> PROBLEM TO SOLVE
Output every entry below exactly, without its pictures.

(Modification records)
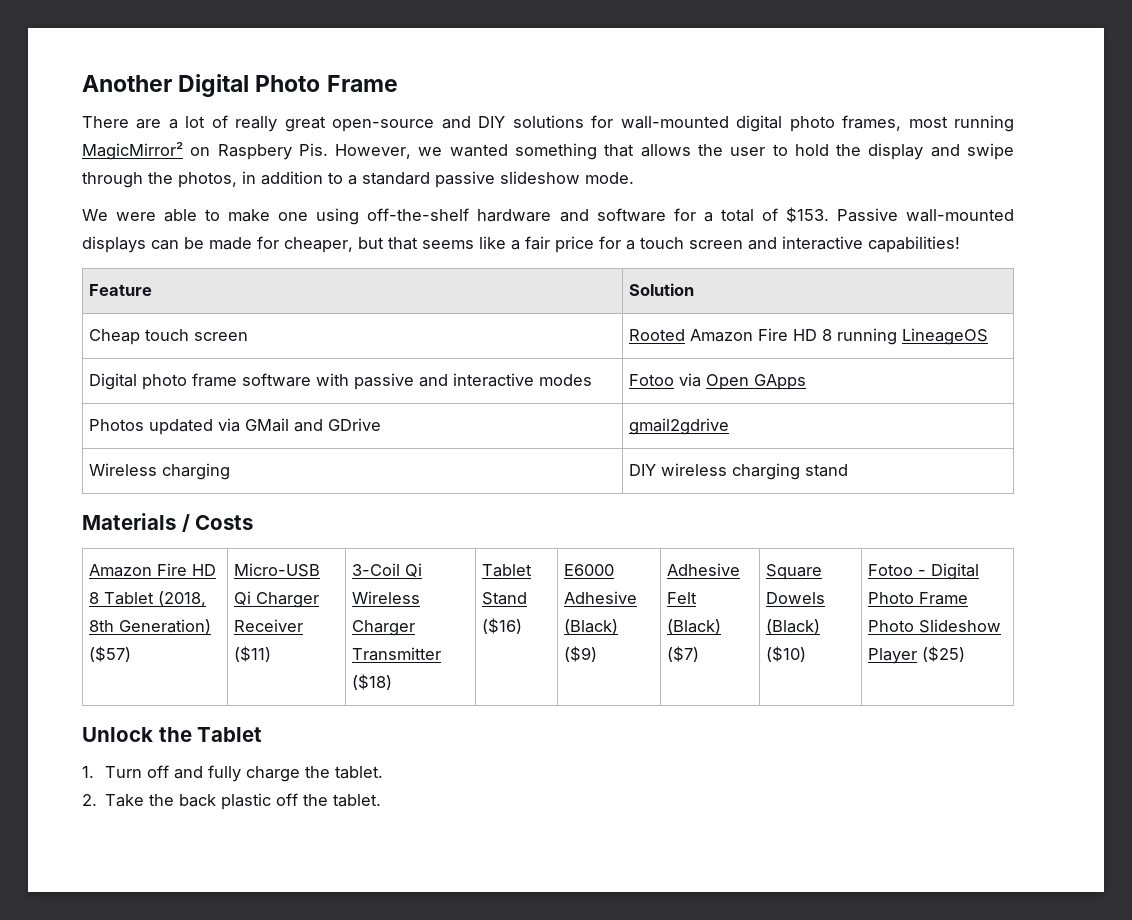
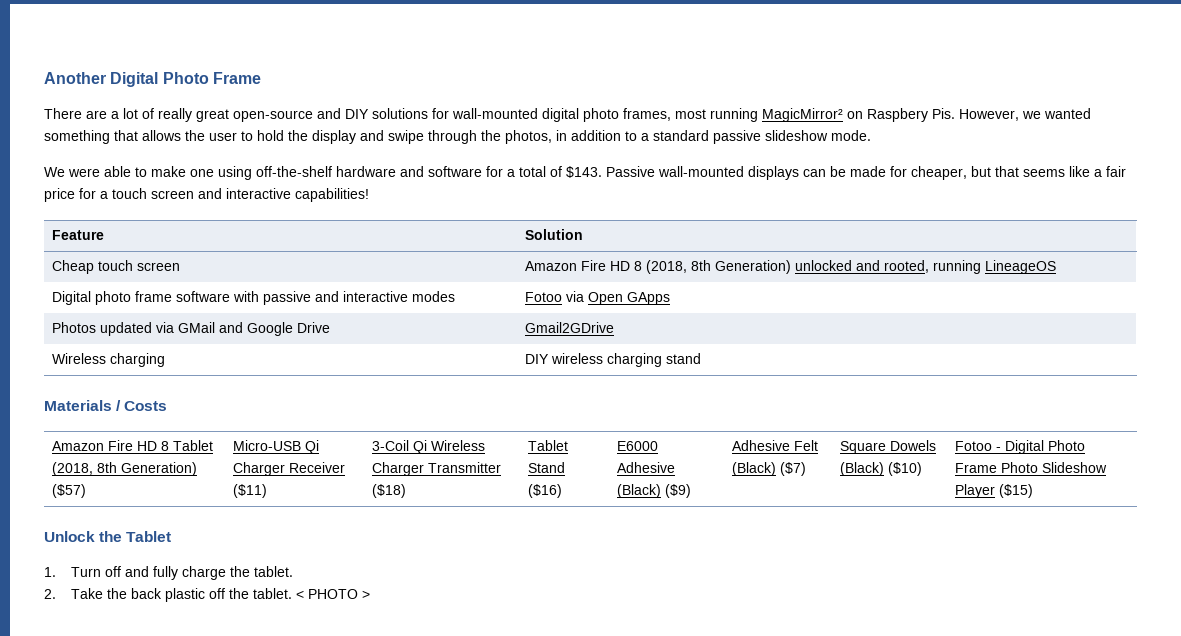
[785,207,829,223] $153. -> [566,166,602,178] $143.
[628,328,832,342] Rooted Amazon Fire HD 8 -> [525,260,930,274] Amazon Fire HD 8 (2018, 8th Generation) unlocked and rooted,
[327,418,381,431] [628,418,729,435] GDrive | gmail2gdrive -> [247,322,331,336] [525,322,615,333] Google Drive | Gmail2GDrive
[921,646,965,662] ($25) -> [999,484,1034,498] ($15)
(382, 800) none -> [296,589,371,599] < PHOTO >

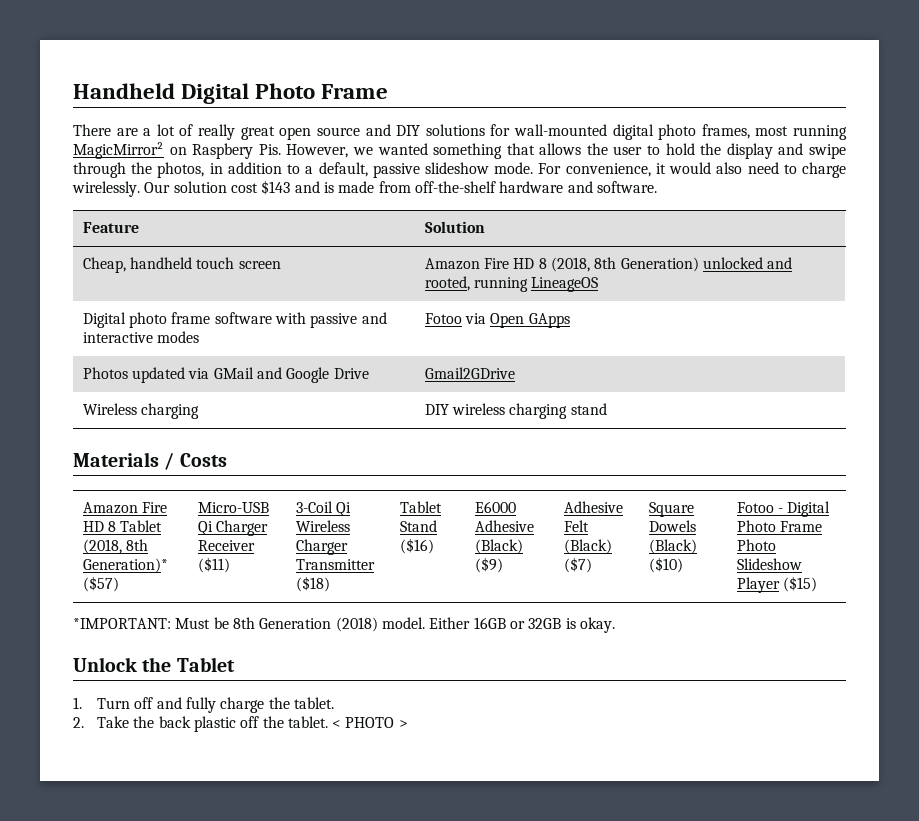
[44,72,106,84] Another -> [73,83,175,99] Handheld
[233,110,313,122] open-source -> [279,127,360,140] open source
[653,130,709,141] standard -> [318,162,368,177] default,
[44,166,1126,180] [44,188,369,202] // We were able to make one using off-the-shelf hardware and software for a total of $143. Passive wall-mounted displays can be made for cheaper, but that seems like a fair price for a touch screen and interactive capabilities! -> [538,162,846,178] [72,180,657,197] For convenience, it would also need to charge wirelessly. Our solution cost $143 and is made from off-the-shelf hardware and software.
[52,260,95,274] Cheap -> [82,257,193,273] Cheap, handheld
[121,462,198,476] Generation) -> [82,558,168,573] Generation)*
(1034, 491) none -> [73,617,615,633] // *IMPORTANT: Must be 8th Generation (2018) model. Either 16GB or 32GB is okay.

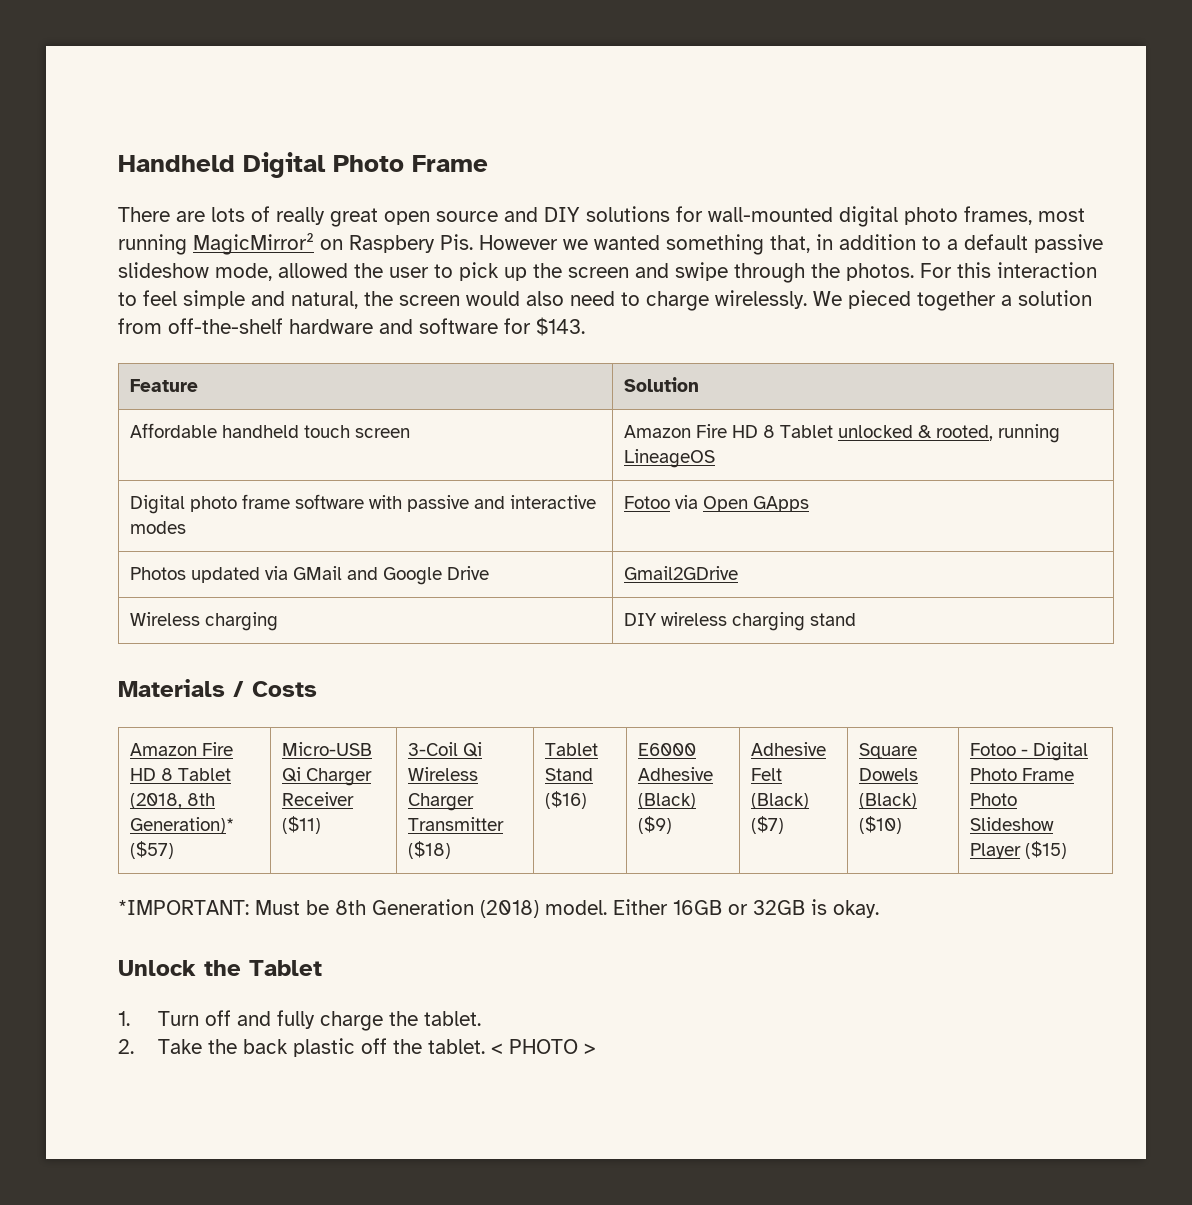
[143,124,175,136] a lot -> [211,207,245,222] lots
[286,144,349,158] However, -> [479,235,558,250] However
[506,143,847,159] [73,162,666,178] that allows the user to hold the display and swipe through the photos, in addition to a default, passive slideshow mode. For convenience, it -> [770,234,1103,253] [118,262,1097,283] [118,290,460,309] that, in addition to a default passive slideshow mode, allowed the user to pick up the screen and swipe through the photos. For this interaction to feel simple and natural, the screen
[144,180,375,195] Our solution cost $143 and is made -> [813,290,1092,311] We pieced together a solution
[596,181,657,193] software. -> [419,317,585,336] software for $143.
[82,257,126,273] Cheap, -> [129,423,217,438] Affordable
[550,257,793,272] (2018, 8th Generation) unlocked and -> [779,425,932,438] Tablet unlocked &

> RESPONSE TO THIS EXERCISE
[785,207,829,223] $153. -> [566,166,602,178] $143.
[628,328,832,342] Rooted Amazon Fire HD 8 -> [525,260,930,274] Amazon Fire HD 8 (2018, 8th Generation) unlocked and rooted,
[327,418,381,431] [628,418,729,435] GDrive | gmail2gdrive -> [247,322,331,336] [525,322,615,333] Google Drive | Gmail2GDrive
[921,646,965,662] ($25) -> [999,484,1034,498] ($15)
(382, 800) none -> [296,589,371,599] < PHOTO >

[44,72,106,84] Another -> [73,83,175,99] Handheld
[233,110,313,122] open-source -> [279,127,360,140] open source
[653,130,709,141] standard -> [318,162,368,177] default,
[44,166,1126,180] [44,188,369,202] // We were able to make one using off-the-shelf hardware and software for a total of $143. Passive wall-mounted displays can be made for cheaper, but that seems like a fair price for a touch screen and interactive capabilities! -> [538,162,846,178] [72,180,657,197] For convenience, it would also need to charge wirelessly. Our solution cost $143 and is made from off-the-shelf hardware and software.
[52,260,95,274] Cheap -> [82,257,193,273] Cheap, handheld
[121,462,198,476] Generation) -> [82,558,168,573] Generation)*
(1034, 491) none -> [73,617,615,633] // *IMPORTANT: Must be 8th Generation (2018) model. Either 16GB or 32GB is okay.

[143,124,175,136] a lot -> [211,207,245,222] lots
[286,144,349,158] However, -> [479,235,558,250] However
[506,143,847,159] [73,162,666,178] that allows the user to hold the display and swipe through the photos, in addition to a default, passive slideshow mode. For convenience, it -> [770,234,1103,253] [118,262,1097,283] [118,290,460,309] that, in addition to a default passive slideshow mode, allowed the user to pick up the screen and swipe through the photos. For this interaction to feel simple and natural, the screen
[144,180,375,195] Our solution cost $143 and is made -> [813,290,1092,311] We pieced together a solution
[596,181,657,193] software. -> [419,317,585,336] software for $143.
[82,257,126,273] Cheap, -> [129,423,217,438] Affordable
[550,257,793,272] (2018, 8th Generation) unlocked and -> [779,425,932,438] Tablet unlocked &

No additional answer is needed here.